▶ **Exercise directions**
Leaving out the pictures, transcribe all of the records faithfully.

▶ **Data for review**
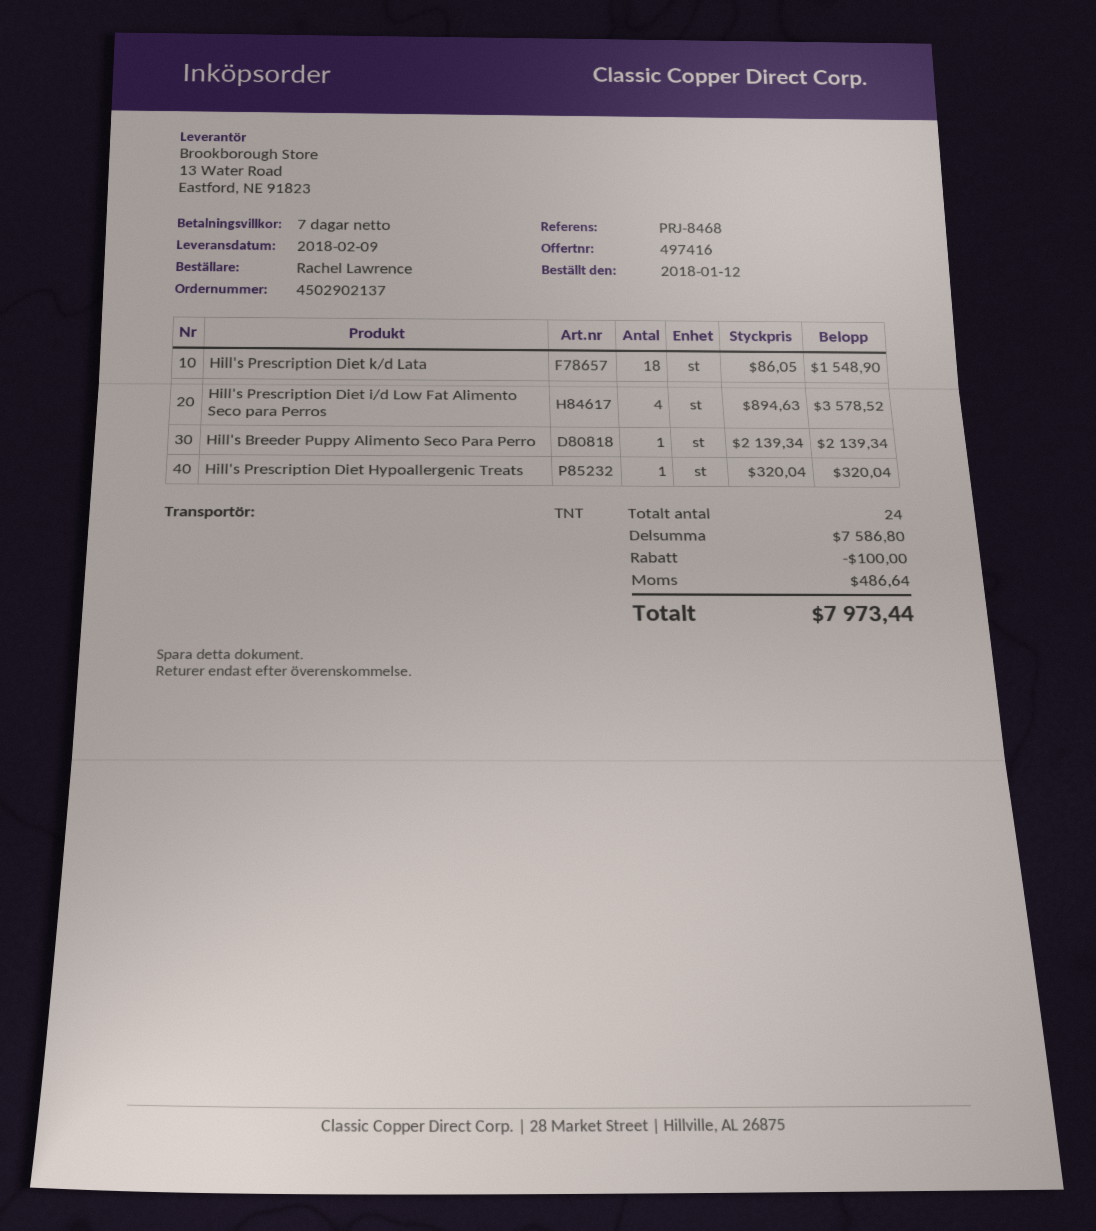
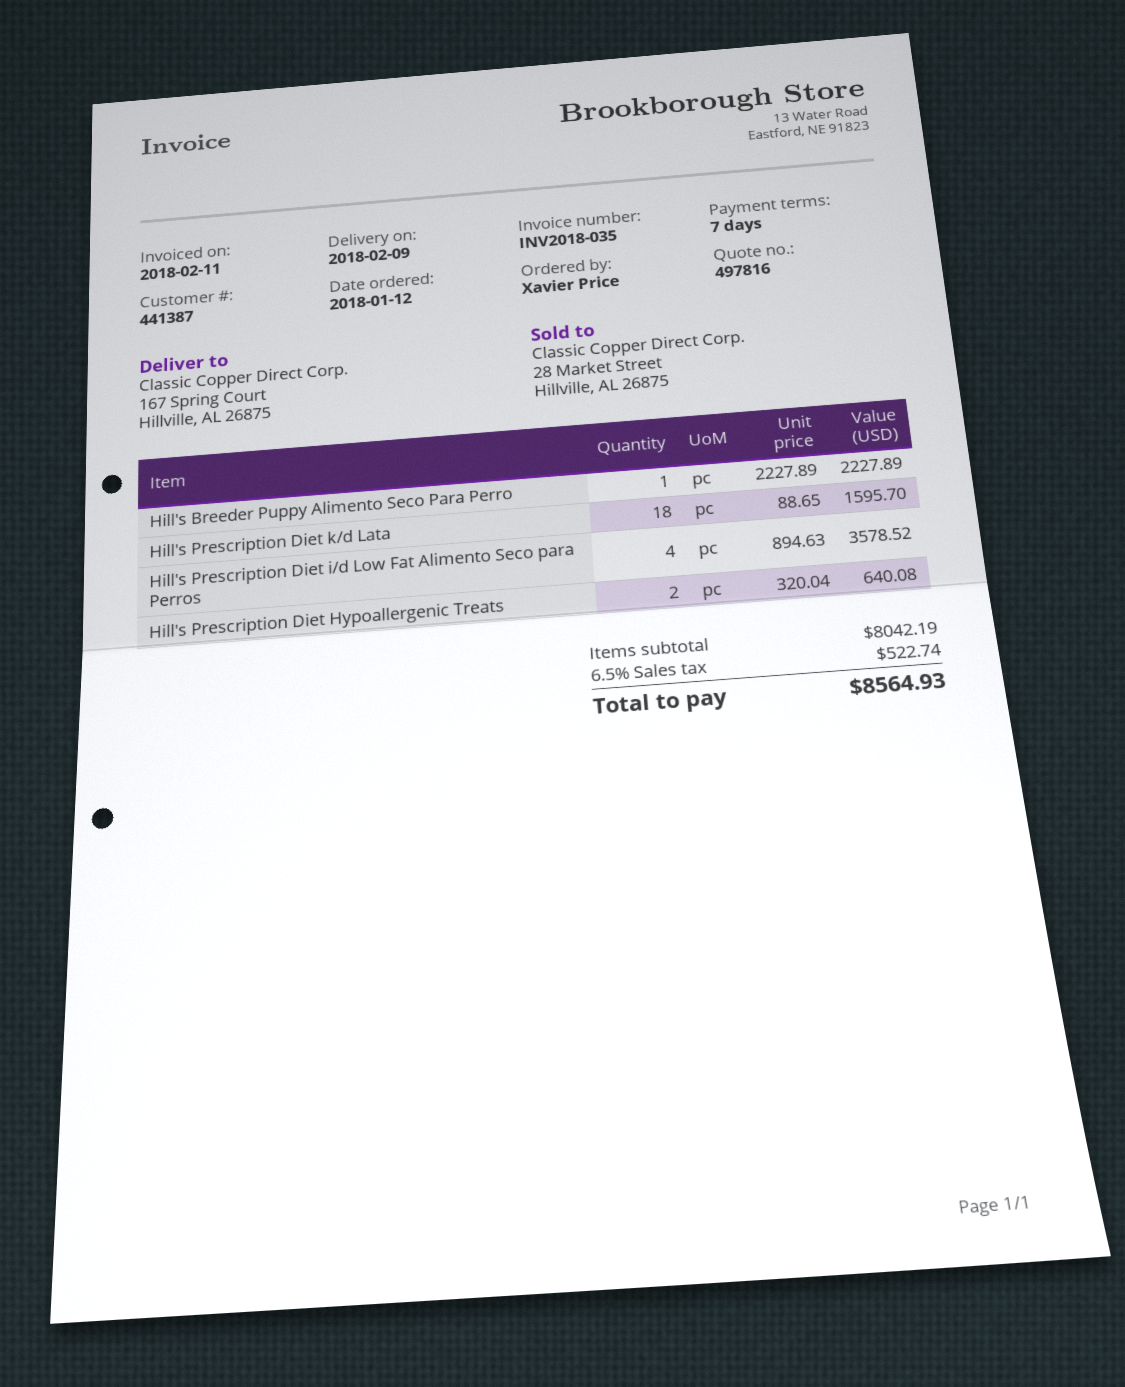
quote number: 497416 -> 497816
ordered by: Rachel Lawrence -> Xavier Price
Hill's Prescription Diet k/d Lata: 18 x 86.05 = 1548.90 -> 18 x 88.65 = 1595.70
Hill's Breeder Puppy Alimento Seco Para Perro: 1 x 2139.34 = 2139.34 -> 1 x 2227.89 = 2227.89
Hill's Prescription Diet Hypoallergenic Treats: 1 x 320.04 = 320.04 -> 2 x 320.04 = 640.08
subtotal: 7586.80 -> 8042.19
discount: 100.00 -> none
tax: 486.64 -> 522.74
total: 7973.44 -> 8564.93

▶ **Result of the exercise**
quote number: 497416 -> 497816
ordered by: Rachel Lawrence -> Xavier Price
Hill's Prescription Diet k/d Lata: 18 x 86.05 = 1548.90 -> 18 x 88.65 = 1595.70
Hill's Breeder Puppy Alimento Seco Para Perro: 1 x 2139.34 = 2139.34 -> 1 x 2227.89 = 2227.89
Hill's Prescription Diet Hypoallergenic Treats: 1 x 320.04 = 320.04 -> 2 x 320.04 = 640.08
subtotal: 7586.80 -> 8042.19
discount: 100.00 -> none
tax: 486.64 -> 522.74
total: 7973.44 -> 8564.93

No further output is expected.